5×7″, acrylic on archival rag board
SOLD! Please email me at JamieWG@aol.com to inquire about a similar painting.

This was painted 99% on location at Olana, the estate of Hudson River School artist Frederic Church. Often after plein air painting, I get the painting home, and when I see it with indoor lighting, there is something that needs adjusting. Initially, the yellows in this painting were too cool compared to what the painting and scene looked like on location. It needed a glaze of warmer color. The image below is what it looked like when I brought it home. It looks a little anemic, don’t you think?

Glazes are quick to do, but can be tricky. Because acrylics dry so fast and cannot be removed when dry, laying on too much color while working transparently can suck all the light out of a painting. To be certain that I laid down the right color in the proportions I needed, I first covered the painting with clear plastic food wrap, and set it on the easel. With a mixture of Acrylic Glazing Liquid and transparent color, I tested the glaze color and result on top of the plastic-covered painting. If I wasn’t happy, I wiped it off and tried a different proportion or mix, until I got it looking the way I wanted while it was covered in the plastic wrap (click to enlarge):

Then I removed the plastic wrap from the painting, and set it against a white surface. This gave me a guideline of color and proportion of paint to glazing liquid, in order to achieve my desired result. It always surprises me how little color is needed when I see the glaze I used against a white surface! This is all that was needed to glaze this particular painting, so you can see how easy it would be to mix in way too much color (click to enlarge):

I then mixed the color and glazing liquid on a white paper palette to match the color on the plastic wrap, and painted it over the surface of the actual painting. It’s a pretty foolproof way to get exactly what you want! All that was left to do was to sign my name. Testing the glaze layer this way does take a few extra minutes, but it is well worth it in the end. It enables me to test many different options before making a commitment.

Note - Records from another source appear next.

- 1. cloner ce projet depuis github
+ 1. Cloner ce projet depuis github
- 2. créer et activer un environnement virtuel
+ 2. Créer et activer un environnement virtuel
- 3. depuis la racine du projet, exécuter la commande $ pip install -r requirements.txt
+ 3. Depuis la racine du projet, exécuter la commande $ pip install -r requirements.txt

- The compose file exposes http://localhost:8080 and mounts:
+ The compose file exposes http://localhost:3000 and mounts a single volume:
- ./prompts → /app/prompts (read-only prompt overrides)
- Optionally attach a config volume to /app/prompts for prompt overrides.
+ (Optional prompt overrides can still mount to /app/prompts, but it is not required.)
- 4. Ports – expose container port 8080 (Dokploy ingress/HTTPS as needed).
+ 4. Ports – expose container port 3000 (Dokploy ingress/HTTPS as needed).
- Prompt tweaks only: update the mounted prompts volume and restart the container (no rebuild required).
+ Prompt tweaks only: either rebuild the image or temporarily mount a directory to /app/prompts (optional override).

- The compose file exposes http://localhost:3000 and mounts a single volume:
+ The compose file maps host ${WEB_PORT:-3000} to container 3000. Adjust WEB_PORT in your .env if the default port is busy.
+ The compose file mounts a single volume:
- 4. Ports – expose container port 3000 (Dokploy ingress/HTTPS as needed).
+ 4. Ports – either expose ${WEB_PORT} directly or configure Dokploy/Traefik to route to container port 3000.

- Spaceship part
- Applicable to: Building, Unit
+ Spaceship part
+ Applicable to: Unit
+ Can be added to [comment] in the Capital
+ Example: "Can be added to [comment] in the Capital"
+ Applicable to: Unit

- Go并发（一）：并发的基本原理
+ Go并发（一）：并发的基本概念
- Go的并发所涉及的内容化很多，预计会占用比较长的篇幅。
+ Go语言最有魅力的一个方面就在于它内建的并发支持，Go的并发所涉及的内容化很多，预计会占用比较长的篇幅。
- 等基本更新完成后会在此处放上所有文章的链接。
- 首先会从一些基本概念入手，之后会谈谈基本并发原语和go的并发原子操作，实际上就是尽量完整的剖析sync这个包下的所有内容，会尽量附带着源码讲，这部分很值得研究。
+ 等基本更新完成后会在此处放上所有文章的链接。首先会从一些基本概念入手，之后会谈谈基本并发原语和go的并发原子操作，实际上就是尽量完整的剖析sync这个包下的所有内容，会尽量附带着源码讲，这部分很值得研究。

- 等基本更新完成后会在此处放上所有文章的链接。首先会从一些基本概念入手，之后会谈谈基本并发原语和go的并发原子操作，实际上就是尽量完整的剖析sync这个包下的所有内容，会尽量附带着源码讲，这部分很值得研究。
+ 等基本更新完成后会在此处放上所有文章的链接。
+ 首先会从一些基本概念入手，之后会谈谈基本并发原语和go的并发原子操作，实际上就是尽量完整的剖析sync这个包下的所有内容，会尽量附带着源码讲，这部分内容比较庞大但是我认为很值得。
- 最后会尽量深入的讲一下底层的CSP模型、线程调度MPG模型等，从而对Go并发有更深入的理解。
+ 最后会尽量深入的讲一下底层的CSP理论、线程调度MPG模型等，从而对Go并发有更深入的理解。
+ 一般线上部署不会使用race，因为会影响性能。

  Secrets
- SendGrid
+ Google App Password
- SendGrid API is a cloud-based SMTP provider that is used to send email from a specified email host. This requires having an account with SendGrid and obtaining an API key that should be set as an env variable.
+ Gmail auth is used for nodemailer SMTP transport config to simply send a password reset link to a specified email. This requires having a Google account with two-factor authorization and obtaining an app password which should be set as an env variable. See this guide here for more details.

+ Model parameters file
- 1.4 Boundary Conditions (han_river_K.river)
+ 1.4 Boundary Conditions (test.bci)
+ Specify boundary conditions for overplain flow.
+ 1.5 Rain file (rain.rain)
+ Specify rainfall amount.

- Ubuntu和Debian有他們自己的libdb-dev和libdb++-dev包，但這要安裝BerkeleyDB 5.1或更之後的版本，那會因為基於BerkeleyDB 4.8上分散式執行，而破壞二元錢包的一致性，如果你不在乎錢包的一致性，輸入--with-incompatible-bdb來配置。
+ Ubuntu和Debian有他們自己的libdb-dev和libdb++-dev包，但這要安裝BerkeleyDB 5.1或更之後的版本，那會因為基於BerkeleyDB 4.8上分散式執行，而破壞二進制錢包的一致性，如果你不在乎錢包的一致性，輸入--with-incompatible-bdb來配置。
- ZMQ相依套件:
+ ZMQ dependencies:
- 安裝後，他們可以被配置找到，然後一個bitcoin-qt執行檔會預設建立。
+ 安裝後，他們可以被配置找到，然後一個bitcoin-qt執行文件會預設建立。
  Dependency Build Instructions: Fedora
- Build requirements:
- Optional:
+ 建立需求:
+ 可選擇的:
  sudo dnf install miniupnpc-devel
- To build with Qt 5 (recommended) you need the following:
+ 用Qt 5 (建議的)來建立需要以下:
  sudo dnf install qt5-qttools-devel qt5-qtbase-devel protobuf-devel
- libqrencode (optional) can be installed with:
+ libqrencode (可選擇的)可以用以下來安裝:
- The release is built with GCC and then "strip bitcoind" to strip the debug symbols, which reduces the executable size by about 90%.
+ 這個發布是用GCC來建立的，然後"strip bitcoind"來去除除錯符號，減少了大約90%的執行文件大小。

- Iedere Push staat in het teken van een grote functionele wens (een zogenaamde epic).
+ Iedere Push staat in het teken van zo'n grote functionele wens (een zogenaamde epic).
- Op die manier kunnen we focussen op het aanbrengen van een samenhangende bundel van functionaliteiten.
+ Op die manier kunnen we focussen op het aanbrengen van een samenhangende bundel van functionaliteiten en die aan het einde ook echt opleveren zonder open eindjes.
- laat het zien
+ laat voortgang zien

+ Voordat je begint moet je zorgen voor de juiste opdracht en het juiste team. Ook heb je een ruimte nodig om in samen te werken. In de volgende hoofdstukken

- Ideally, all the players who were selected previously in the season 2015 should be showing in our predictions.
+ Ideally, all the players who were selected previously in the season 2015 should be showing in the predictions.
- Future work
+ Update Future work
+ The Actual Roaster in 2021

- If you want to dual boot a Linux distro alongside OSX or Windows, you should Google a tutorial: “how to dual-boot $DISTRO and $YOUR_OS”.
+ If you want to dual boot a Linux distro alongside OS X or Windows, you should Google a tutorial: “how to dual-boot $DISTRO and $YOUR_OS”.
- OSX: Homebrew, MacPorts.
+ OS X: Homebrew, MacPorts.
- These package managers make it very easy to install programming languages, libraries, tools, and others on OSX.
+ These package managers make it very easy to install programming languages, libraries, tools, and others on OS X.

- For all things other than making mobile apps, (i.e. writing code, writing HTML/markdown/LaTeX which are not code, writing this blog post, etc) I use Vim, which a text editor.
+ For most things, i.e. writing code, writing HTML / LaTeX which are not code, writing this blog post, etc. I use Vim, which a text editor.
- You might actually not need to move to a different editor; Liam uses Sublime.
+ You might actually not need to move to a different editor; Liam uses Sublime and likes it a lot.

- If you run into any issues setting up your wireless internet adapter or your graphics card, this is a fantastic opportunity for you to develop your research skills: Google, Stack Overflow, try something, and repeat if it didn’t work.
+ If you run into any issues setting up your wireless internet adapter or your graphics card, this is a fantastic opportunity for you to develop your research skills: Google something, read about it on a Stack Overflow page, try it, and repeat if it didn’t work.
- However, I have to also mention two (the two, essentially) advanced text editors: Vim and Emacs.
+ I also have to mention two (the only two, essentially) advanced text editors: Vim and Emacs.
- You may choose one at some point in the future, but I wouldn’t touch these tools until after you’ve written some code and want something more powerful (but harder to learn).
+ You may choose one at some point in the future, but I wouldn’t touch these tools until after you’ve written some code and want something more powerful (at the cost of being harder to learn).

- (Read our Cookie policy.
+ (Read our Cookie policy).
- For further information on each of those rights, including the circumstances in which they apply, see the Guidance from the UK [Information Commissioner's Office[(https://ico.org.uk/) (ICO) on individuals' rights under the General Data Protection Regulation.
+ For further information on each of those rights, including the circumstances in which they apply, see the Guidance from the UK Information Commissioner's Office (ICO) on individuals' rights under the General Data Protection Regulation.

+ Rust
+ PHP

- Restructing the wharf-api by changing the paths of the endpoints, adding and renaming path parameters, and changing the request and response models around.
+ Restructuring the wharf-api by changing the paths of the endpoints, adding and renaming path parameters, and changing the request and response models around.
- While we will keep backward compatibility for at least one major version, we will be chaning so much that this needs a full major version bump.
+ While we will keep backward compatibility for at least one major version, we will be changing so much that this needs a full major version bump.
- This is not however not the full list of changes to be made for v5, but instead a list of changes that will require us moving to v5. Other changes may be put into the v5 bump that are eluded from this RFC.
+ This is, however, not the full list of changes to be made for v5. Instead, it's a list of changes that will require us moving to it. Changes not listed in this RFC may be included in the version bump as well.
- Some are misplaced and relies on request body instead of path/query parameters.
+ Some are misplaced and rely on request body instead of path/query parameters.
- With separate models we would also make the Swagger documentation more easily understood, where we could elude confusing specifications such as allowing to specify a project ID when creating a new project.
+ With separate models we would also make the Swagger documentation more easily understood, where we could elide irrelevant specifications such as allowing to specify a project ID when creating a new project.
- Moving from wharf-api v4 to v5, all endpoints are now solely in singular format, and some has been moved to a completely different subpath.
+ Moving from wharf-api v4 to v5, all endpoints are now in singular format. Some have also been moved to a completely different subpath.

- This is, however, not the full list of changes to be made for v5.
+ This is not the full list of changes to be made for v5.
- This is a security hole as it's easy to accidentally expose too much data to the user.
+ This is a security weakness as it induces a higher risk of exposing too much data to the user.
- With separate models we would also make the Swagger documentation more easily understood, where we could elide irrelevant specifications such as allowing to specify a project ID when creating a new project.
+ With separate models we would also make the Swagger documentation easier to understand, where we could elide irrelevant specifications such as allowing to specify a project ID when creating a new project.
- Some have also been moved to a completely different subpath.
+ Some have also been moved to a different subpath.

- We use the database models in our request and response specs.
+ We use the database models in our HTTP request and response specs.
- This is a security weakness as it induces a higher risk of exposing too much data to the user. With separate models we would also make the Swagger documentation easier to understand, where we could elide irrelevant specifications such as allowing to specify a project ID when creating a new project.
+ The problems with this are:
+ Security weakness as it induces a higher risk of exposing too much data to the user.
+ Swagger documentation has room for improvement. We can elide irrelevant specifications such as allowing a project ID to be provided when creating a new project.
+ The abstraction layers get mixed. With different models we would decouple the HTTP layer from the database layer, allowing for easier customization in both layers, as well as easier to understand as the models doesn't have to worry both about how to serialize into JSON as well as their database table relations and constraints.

Acrylics have some truly wonderful properties, and definite advantages over oil paints. If I want to glaze an oil painting, I have to wait until the paint is quite dry. That’s a long time compared with the nearly instant glazing capability of acrylics. Plus, each additional layer of oil glaze is problematic. Oil painting mediums can darken, yellow and crack over time. The more oil and resin enter the paint film, the worse it is for the painting. One only needs to stroll through a museum to see first-hand how true that is. Restoration is expensive, and most private buyers don’t have a huge art conservation budget!

Acrylics, on the other hand, can be glazed forever with no compromise to the paint film. The acrylic medium is flexible and archival, and will not yellow, darken, nor crack over time. That means that if I decide to darken or intensify a glaze, I can always add another layer.